2. The bulldozer of claim 1 wherein at least one of said links is swivelly mounted.
3. The bulldozer of claim 2 wherein said first link is mounted for rotation only and said second and third links are swivelly mounted.
4. A bulldozer comprising:
a vehicle frame;
a dozer blade forwardly of said frame;
a lift linkage movably secured to said frame and including two spaced arms extending longitudinally of said frame and connected to said blade;
at least one motor means connected to said frame and to one of said blade and said lift linkage for selectively elevating said blade relative to said frame; and
stabilizing means interconnecting said frame and one of said blade and said lift linkage including a pivot member mounted forwardly of said frame for rotation about an axis extending generally longitudinally of said frame, and a pair of inextensible members, each being connected to said pivot member on opposite sides of said axis and being relatively movable with respect thereto and further extending in opposite directions therefrom towards respective ones of said arms, said inextensible members further being connected to one of the respective arms and said blade and movable with respect thereto.
5. The bulldozer of claim 4 wherein said inextensible members comprise rigid links.
6. A bulldozer comprising:
a vehicle frame;
a dozer blade forwardly of said frame;
a lift linkage movably secured to said frame and including two spaced arms extending longitudinally of said frame and connected to said blade;
at least one motor means connected to said frame and to one of said blade and said lift linkage for selectively elevating said blade relative to said frame; and
stabilizing means interconnecting said frame and one of said blade and said lift linkage including first, second and third elongated rigid links, said first link being pivotally connected intermediate its ends to said frame at the end thereof nearest said blade for rotation about an axis extending longitudinally of said frame, said second and third links having ends pivotally and swivelly connected to said first link on opposite sides of said axis and at locations substantially equally spaced therefrom, and each having their opposite ends pivotally and swivelly connected to opposite sides of said lift linkage.
7. The bulldozer of claim 6 wherein a cross member interconnects said arms rearwardly of said blade and forwardly of said frame; and said second and third links are pivotally and swivelly connected to said cross members.
Description
BACKGROUND OF THE INVENTION

This invention relates to earth-working vehicles such as bulldozers, and more specifically, to a blade stabilizing linkage therefor.

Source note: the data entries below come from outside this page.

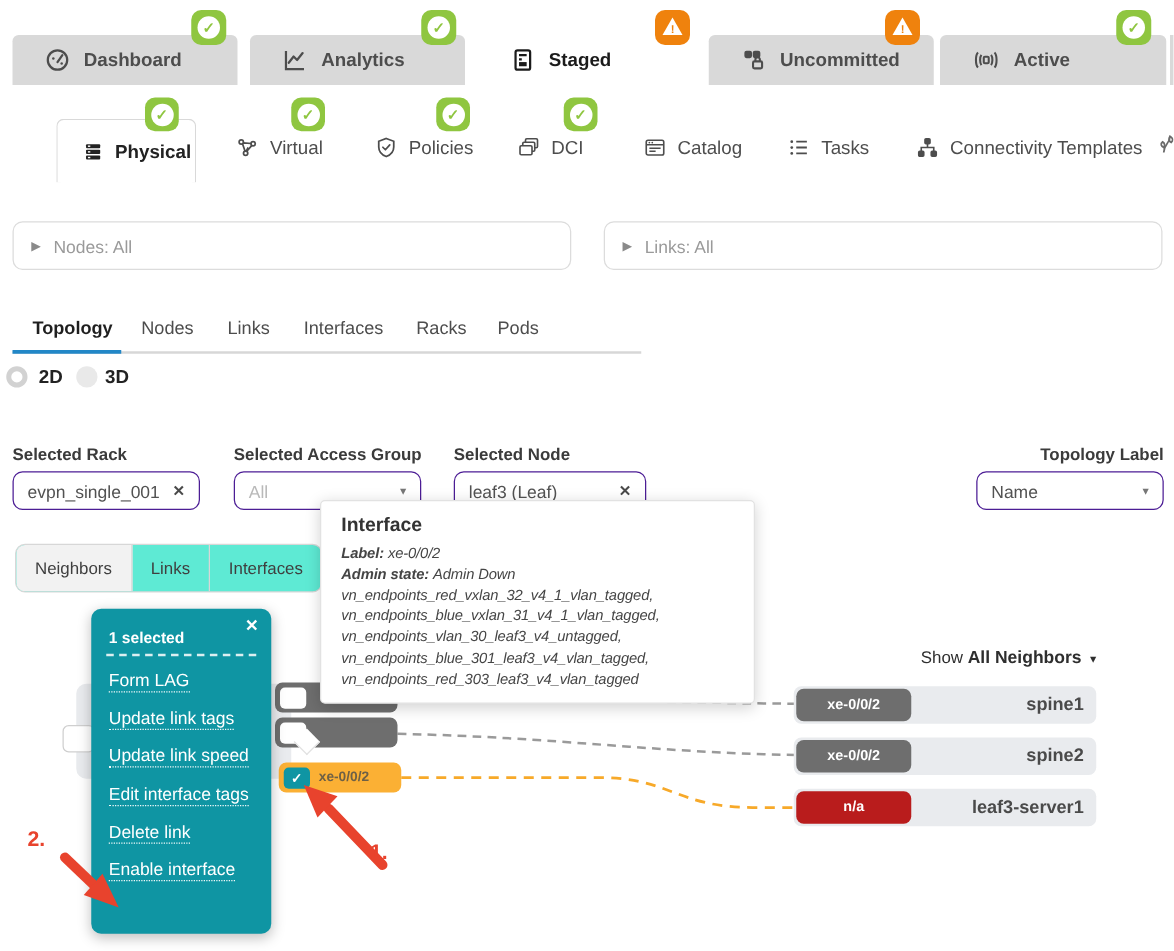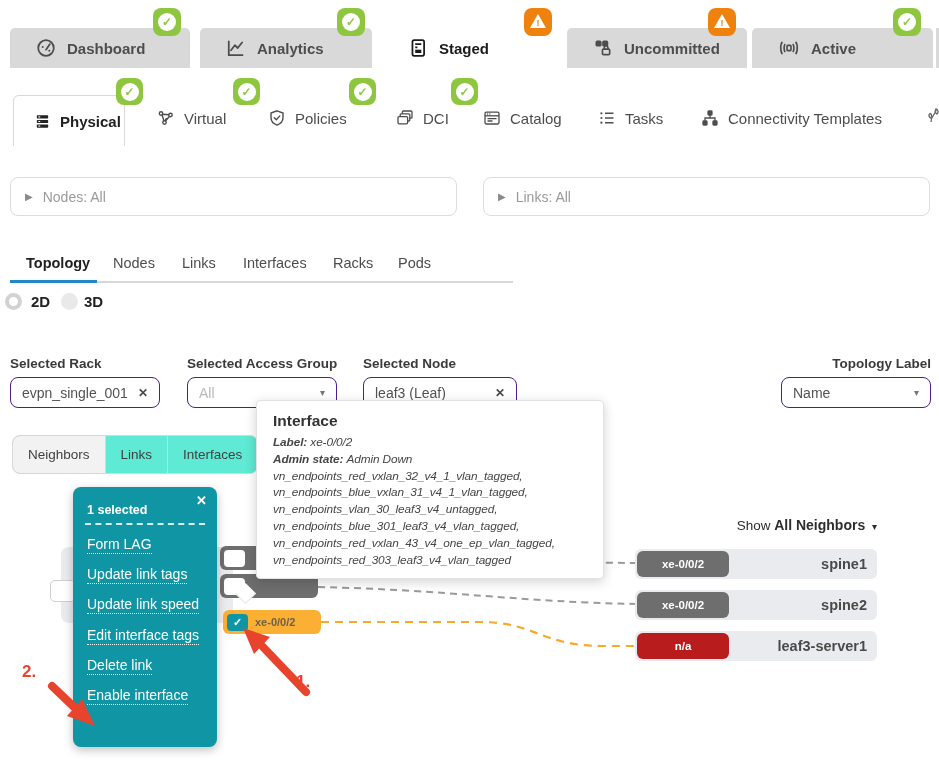--- a/index.html
+++ b/index.html
@@ -30,7 +30,7 @@
 
   
   .sec-tab { position:absolute; top:95px; height:46px; display:flex; align-items:center;
-             gap:9px; font-size:15px; color:#4d4d4d; cursor:pointer; }
+             gap:9px; font-size:15px; color:#4d4d4d; cursor:pointer;margin-left:32px; }
   .sec-tab.active { top:95px; height:51px; background:#fff; border:1px solid #d9d9d9;
              border-bottom:none; border-radius:6px 6px 0 0; font-weight:700; color:#222;
              padding-left:20px; }

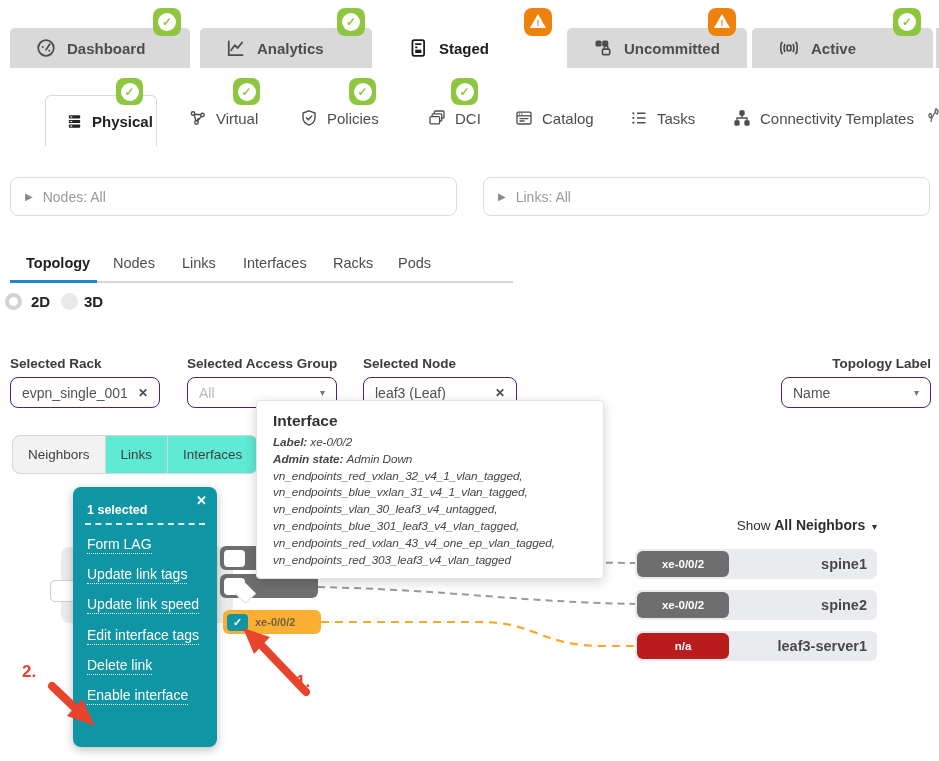--- a/index.html
+++ b/index.html
@@ -239,7 +239,7 @@
       </span>
     <span>Policies</span>
   </div>
-  <div class="sec-tab" style="left:396px;">
+  <div class="sec-tab" style="left:382px;">
     <span class="icon">
       <svg width="18" height="18" viewBox="0 0 18 18">
         <rect x="6.4" y="2" width="9.6" height="7.2" rx="1" fill="#fff" stroke="#4d4d4d" stroke-width="1.3"></rect>

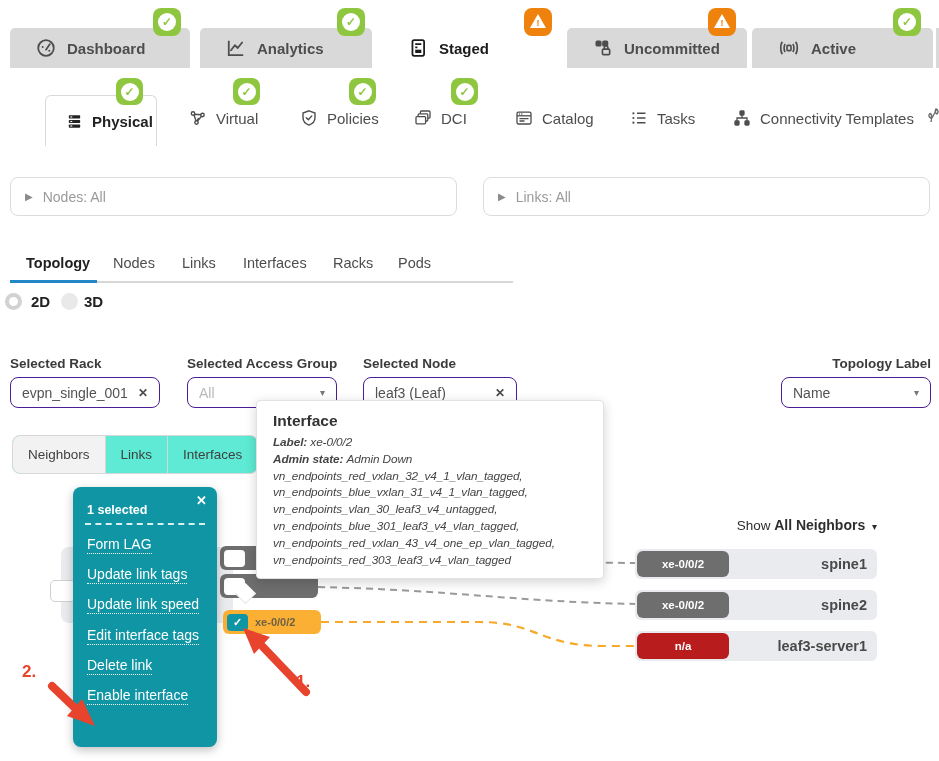--- a/index.html
+++ b/index.html
@@ -401,7 +401,6 @@
     <div class="tt-line">vn_endpoints_blue_vxlan_31_v4_1_vlan_tagged,</div>
     <div class="tt-line">vn_endpoints_vlan_30_leaf3_v4_untagged,</div>
     <div class="tt-line">vn_endpoints_blue_301_leaf3_v4_vlan_tagged,</div>
-    <div class="tt-line">vn_endpoints_red_vxlan_43_v4_one_ep_vlan_tagged,</div>
     <div class="tt-line">vn_endpoints_red_303_leaf3_v4_vlan_tagged</div>
   </div>
   <div class="tt-pointer"></div>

The presence of side forces on blades of earth-working vehicles, such as bulldozers, when in operation, and the resultant bending moments imposed on the lift linkage have long been recognized. Typically, a stabilizing linkage is utilized to interconnect the frame of the vehicle and the blade to transfer the sideways directed forces from the lift linkage to the vehicle frame and to limit side sway of the lift linkage which, if permitted to become too great, would result in the lift linkage contacting the bulldozer tracks and being damaged thereby.

The various forms of such stabilizing linkages heretofore known are such that when the blade is elevated with respect to the vehicle frame, it will move in an arcuate path with respect to the side of the vehicle with the consequence that there still must be provision for adequate spacing between the lift linkage and the vehicle tracks and a certain amount of bending moment will be present in the lift linkage requiring the same to be of extremely sturdy and, therefore, expensive, construction.

SUMMARY OF THE INVENTION

The present invention is directed to overcoming one or more of the above problems.

According to the present invention, there is provided a bulldozer including a vehicle frame and a dozer blade forwardly of the frame. A lift linkage is movably secured to the frame and includes two spaced arms extending longitudinally of the frame and connected to the blade. At least one motor means is connected to the frame and to one of the blade and the lift linkage for selectively elevating the blade relative to the frame. A stabilizing means interconnects the frame and one of the blade and the lift linkage and, according to the invention, includes a pivot member mounted forwardly of the frame for rotation about an axis extending generally longitudinally of the frame, and a pair of inextensible members, each being connected to the pivot member on opposite sides of the axis. The inextensible members are relatively movable with respect to the pivot member and further extend in opposite directions therefrom towards respective ones of the arms. The inextensible members are further connected to one of the respective arms in the blade and are movable with respect thereto.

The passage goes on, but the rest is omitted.